**** RECORDS SHOWN

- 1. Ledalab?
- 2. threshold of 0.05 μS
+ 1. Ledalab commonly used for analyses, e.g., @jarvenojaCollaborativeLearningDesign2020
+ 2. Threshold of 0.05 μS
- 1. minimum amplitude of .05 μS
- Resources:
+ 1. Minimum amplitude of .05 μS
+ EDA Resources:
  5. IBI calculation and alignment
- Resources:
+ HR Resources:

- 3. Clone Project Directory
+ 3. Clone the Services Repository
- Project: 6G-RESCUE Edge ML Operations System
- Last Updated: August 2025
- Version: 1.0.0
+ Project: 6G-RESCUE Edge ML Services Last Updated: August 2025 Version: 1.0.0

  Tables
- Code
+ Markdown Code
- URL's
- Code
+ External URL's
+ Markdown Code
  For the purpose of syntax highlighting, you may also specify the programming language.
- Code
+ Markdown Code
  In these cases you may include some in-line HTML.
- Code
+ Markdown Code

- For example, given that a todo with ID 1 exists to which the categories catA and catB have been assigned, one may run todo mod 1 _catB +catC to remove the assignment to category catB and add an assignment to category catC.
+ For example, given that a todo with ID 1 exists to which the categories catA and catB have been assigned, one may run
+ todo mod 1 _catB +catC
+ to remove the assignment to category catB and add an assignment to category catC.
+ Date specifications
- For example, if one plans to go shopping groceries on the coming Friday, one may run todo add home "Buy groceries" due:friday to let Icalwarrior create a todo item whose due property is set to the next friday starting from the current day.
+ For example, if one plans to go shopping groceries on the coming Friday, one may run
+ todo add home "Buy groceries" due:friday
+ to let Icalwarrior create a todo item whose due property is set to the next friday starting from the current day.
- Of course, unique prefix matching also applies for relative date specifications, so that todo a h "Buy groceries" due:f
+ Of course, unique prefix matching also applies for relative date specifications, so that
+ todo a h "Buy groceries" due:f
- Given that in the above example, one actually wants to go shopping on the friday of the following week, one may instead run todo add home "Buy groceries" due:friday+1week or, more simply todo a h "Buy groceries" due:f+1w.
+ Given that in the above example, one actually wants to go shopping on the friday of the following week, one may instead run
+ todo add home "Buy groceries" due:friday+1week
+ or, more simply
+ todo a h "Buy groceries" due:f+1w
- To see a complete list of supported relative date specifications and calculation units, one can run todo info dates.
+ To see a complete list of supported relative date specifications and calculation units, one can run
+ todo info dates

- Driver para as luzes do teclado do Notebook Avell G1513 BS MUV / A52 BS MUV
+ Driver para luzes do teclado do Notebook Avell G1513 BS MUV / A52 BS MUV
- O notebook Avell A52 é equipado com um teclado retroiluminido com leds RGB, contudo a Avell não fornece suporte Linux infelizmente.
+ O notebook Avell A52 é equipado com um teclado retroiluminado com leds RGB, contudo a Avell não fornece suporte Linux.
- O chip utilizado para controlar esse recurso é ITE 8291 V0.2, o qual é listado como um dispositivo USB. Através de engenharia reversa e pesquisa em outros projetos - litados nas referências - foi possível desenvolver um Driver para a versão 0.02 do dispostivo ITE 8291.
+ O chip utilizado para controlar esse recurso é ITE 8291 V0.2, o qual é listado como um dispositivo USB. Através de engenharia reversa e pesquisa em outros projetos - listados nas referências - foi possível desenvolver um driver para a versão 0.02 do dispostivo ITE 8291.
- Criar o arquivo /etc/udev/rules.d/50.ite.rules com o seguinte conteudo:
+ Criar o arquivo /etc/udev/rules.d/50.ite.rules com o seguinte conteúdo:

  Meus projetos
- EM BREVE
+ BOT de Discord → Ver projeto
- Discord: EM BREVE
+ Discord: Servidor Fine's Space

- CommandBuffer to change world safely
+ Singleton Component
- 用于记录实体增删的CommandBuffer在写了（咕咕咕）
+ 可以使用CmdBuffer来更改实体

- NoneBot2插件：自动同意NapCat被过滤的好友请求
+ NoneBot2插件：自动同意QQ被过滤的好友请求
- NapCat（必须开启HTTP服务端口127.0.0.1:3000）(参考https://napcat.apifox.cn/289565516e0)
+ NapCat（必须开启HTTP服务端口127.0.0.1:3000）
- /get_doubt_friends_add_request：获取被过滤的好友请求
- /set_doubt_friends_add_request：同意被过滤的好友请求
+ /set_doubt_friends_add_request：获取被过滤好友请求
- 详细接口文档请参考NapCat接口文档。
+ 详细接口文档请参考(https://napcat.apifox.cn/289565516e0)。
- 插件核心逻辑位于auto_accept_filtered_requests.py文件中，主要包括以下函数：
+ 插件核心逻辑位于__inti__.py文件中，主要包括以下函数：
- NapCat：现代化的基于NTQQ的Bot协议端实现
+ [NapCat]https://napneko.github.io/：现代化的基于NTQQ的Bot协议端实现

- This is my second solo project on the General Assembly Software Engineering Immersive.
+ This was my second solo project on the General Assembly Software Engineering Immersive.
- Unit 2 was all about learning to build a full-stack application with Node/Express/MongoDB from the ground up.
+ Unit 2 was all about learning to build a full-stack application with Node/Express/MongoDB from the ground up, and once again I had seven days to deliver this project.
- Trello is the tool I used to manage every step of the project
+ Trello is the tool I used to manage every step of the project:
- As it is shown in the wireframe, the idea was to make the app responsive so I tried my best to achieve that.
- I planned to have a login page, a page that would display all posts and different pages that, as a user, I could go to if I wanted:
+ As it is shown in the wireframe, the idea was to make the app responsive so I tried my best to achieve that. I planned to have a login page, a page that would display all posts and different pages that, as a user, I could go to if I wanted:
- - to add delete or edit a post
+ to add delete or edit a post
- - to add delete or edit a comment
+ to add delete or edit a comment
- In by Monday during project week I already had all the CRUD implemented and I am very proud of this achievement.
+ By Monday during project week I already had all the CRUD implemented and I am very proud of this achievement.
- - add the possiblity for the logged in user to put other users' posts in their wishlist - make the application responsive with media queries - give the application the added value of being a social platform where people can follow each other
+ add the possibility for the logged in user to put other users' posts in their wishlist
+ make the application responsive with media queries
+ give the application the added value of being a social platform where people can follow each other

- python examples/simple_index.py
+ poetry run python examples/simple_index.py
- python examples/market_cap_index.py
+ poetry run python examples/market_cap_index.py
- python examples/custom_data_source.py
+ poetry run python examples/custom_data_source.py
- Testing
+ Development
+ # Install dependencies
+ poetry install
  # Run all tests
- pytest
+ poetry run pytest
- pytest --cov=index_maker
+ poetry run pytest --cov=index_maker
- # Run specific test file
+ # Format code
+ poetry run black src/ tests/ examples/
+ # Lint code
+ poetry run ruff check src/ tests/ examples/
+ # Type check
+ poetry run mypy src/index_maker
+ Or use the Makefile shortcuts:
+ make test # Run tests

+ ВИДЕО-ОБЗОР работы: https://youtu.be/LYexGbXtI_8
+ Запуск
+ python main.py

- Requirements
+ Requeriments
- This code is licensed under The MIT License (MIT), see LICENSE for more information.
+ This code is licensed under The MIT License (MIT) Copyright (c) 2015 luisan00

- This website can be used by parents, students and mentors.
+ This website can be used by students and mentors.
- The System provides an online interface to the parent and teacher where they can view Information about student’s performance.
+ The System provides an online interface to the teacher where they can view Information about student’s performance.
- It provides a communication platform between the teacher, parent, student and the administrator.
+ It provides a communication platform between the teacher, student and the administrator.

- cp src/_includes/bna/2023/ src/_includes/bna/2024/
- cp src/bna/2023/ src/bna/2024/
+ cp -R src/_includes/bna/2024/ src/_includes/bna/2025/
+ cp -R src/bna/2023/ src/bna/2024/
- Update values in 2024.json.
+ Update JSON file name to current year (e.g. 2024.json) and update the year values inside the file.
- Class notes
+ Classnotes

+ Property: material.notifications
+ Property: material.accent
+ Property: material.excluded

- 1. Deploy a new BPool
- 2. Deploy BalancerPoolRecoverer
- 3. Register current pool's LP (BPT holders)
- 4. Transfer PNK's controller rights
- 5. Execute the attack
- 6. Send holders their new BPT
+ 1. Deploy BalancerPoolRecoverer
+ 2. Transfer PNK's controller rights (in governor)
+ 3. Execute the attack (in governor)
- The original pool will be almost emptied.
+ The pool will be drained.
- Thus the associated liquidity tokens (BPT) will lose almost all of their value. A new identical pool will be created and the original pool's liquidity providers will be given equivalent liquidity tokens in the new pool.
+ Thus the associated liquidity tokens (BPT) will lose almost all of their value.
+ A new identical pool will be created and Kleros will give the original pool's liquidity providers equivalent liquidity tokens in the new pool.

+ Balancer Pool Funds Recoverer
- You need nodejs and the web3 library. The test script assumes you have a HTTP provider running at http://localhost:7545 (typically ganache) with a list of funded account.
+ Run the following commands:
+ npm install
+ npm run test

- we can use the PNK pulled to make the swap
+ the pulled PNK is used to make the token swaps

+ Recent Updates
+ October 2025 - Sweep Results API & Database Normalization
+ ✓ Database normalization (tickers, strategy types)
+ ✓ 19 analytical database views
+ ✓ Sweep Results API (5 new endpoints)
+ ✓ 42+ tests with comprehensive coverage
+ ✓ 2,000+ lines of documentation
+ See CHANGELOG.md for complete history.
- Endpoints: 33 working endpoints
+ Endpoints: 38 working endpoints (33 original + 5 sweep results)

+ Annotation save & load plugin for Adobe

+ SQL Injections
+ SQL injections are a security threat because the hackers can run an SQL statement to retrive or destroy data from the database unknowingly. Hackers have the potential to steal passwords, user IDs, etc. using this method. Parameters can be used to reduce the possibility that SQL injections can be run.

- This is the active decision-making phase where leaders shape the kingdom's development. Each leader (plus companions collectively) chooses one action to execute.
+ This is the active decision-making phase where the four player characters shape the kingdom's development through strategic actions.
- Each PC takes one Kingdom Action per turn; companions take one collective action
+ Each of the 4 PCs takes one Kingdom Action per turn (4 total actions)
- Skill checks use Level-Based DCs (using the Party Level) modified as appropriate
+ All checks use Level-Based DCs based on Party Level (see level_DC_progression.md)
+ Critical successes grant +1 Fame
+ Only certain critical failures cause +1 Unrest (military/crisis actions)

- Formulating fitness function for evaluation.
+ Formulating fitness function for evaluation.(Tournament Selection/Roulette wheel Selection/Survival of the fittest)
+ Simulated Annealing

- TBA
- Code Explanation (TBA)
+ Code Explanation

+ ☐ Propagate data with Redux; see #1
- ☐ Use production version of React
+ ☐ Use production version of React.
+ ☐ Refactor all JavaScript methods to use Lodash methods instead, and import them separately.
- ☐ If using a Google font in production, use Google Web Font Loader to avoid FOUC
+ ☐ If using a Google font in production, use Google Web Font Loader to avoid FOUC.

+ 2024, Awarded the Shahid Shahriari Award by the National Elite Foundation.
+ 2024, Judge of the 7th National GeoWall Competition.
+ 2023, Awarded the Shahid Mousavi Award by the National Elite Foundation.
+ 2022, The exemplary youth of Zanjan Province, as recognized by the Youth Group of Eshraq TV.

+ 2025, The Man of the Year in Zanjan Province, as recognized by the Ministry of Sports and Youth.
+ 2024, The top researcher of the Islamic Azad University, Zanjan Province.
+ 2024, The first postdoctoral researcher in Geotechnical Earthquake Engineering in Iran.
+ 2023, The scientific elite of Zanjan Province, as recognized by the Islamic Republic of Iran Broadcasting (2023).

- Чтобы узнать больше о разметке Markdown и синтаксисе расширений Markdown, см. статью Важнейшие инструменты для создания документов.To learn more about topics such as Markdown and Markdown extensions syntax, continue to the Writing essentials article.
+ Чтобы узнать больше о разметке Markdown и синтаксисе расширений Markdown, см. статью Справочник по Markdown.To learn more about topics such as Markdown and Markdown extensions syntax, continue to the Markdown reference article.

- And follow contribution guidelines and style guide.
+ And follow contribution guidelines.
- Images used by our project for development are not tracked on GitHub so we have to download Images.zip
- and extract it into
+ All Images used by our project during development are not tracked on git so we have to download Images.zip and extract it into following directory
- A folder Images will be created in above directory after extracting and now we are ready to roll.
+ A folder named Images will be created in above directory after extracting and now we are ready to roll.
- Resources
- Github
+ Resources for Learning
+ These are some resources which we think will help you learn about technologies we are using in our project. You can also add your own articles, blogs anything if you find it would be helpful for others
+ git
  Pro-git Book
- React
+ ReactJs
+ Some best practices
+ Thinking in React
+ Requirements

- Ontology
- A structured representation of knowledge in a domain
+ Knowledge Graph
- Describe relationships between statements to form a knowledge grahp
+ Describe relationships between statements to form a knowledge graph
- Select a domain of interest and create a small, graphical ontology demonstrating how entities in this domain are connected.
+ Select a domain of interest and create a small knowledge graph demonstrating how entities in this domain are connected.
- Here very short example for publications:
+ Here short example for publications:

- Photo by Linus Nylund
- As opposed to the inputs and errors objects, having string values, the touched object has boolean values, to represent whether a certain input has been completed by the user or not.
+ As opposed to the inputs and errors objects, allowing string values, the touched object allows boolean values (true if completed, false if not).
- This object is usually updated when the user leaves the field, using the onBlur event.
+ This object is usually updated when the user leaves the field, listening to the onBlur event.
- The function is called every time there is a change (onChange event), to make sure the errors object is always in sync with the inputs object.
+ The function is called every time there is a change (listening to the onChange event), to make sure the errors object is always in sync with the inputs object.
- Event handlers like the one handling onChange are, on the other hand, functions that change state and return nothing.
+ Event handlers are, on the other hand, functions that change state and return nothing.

********

* **WHAT THIS TASK INVOLVES**:
Please transcribe only the lines in the records above running from the line that has "# Run all tests" through the line that has "use the Makefile", both included, exactly as they appear.

* **SOLUTION FOR THIS PROBLEM**:
  # Run all tests
- pytest
+ poetry run pytest
- pytest --cov=index_maker
+ poetry run pytest --cov=index_maker
- # Run specific test file
+ # Format code
+ poetry run black src/ tests/ examples/
+ # Lint code
+ poetry run ruff check src/ tests/ examples/
+ # Type check
+ poetry run mypy src/index_maker
+ Or use the Makefile shortcuts:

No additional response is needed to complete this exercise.